Customer: I’m hoping you can find me books in black and white.
Me: You men like, photography? Or graphic design? Interior design? Fashion?
Customer: No, not that. The covers. They have to be regular-sized books, but they need to be either black or white.
Me: Yes, let me show you the colorless hardcover section.
Budding interior designers and compulsives aside, it’s the first customer I’m worried about. This isn’t a defective t-shirt or a tepid appetizer or a leaky milk carton, this is a book. Rip the cover clean off and the words will still work. The words, the story, the guts, that’s the whole point of your purchase – to find the story that will wrap you up and swing you along.
But I digress. Jill Hendrix at Fiction Addiction understands the bookseller’s dilemma of trying to recommend a book with a sub-par jacket. Every book doesn’t have Chip Kidd, Thomas Allen, or Gabriele Wilson doing its cover design, and the text-only route is Salinger’s signature, which sometimes leaves us with terrible covers on great books.
I read Aryn Kyle’s The God of Animals as an Advanced Readers Copy. A gorgeous coming-of-age novel, Cormac McCarthy meets Judy Blume (in the greatest way), and a book I predicted would be the next Kite Runner. That didn’t happen, but critics loved it and readers who have leaped into The God of Animals at my urging have trusted my recommendations ever after.
When the finished book arrived months later, I was shocked to see the story I so loved repackaged as a starry reboot of Black Beauty.

That cover looks like Simon & Schuster decided to make a Unicorn Planet series for teens, and it made hand-selling my favorite book of the year a challenge. The paperback was an improvement but it still kind of looked like a sequel to The Curious Incident of the Dog in the Night-Time.
The marketing department went round and round and kept landing on the fact that there are horses in this book. Why bother trying to suggest a book’s emotional truth when you can just slap an equine on the cover? “You like horse? This is you!” Well I have no strong feelings about horses one way or the other, and this is still one of my favorites.
I know, I know – the story is more important than the cover when selling a book. But it shouldn’t be so terrible that it hinders sales, either.
Take This Book Will Save Your Life by A.M. Homes, a book so solid she made me a fan for life in just one reading. The hardcover is really cool.

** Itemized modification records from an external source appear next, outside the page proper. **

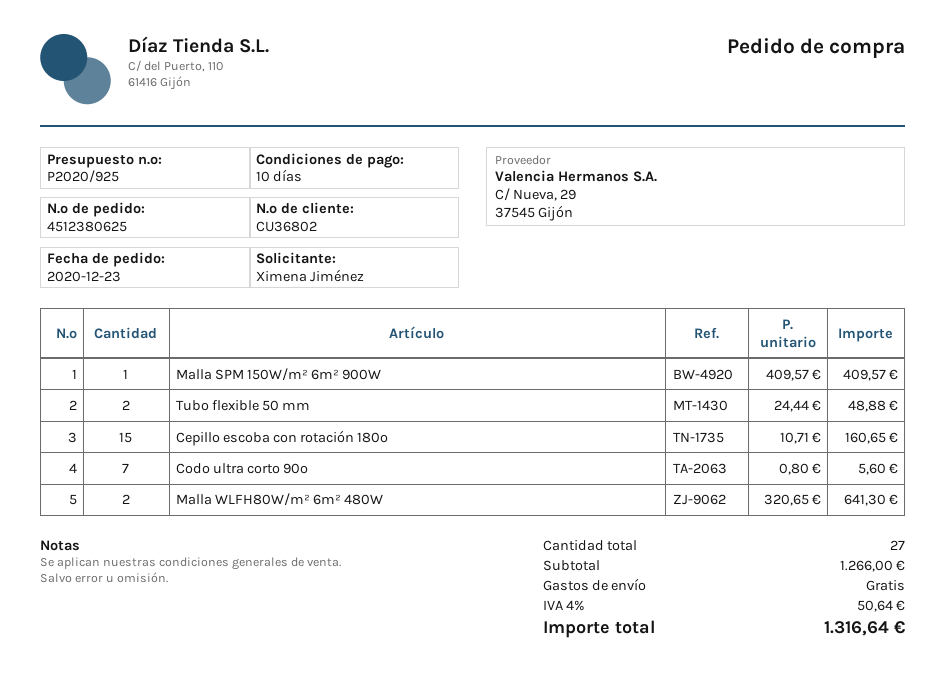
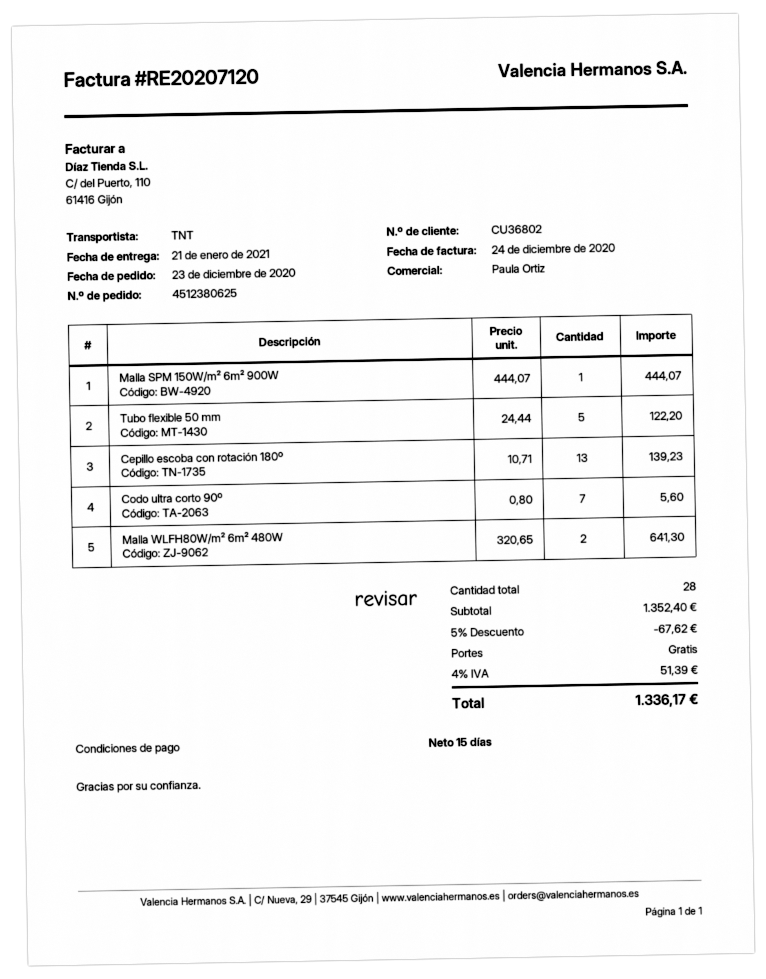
payment terms: 10 days -> 15 days
Malla SPM 150W/m² 6m² 900W: 1 x 409.57 = 409.57 -> 1 x 444.07 = 444.07
Tubo flexible 50 mm: 2 x 24.44 = 48.88 -> 5 x 24.44 = 122.20
Cepillo escoba con rotación 180º: 15 x 10.71 = 160.65 -> 13 x 10.71 = 139.23
total quantity: 27 -> 28
subtotal: 1266.00 -> 1352.40
discount: none -> 5% = 67.62
tax: 4% = 50.64 -> 4% = 51.39
total: 1316.64 -> 1336.17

The paperback is this, the “before” picture of a tattoo cover-up.

This looks like everything that’s bad about self-publishing, yet it came from Penguin, a house with a rich tradition of classic covers since 1935. I guess they can’t all be home runs.
Booksellers love unique and offbeat but I’m sure books like Lydia Millet’s Oh Pure and Radiant Heart are a marketing department’s worst nightmare. Despite being dead, Robert Oppenheimer, Leo Szilard, and Enrico Fermi reappear in New Mexico sixty years after their first successful test of the atomic bomb they created. They are taken in by a shy librarian, but once their reemergence becomes public a media circus ensues. Oh Pure and Radiant Heart is beautifully-written, fascinating, and fun, but how the hell do you capture it in an image?
The hardcover from Soft Skull Press went for the obvious:
Maybe not great. It looks like it would be a post-apocalyptic story, which is way off the mark, but to me it never shot itself in the foot they way the hardcover of The God of Animals and the paperback of This Book Will Save Your Life did.
The paperback from Houghton Mifflin Harcourt doesn’t shoot itself in the foot, it takes a plaster cast of the foot, fills the cast with chocolate to make a replica of the foot, puts the choc-o-foot on display outside of the New York Public Library in winter, and films homeless people trying to eat it.
It’s weird, is what I’m saying.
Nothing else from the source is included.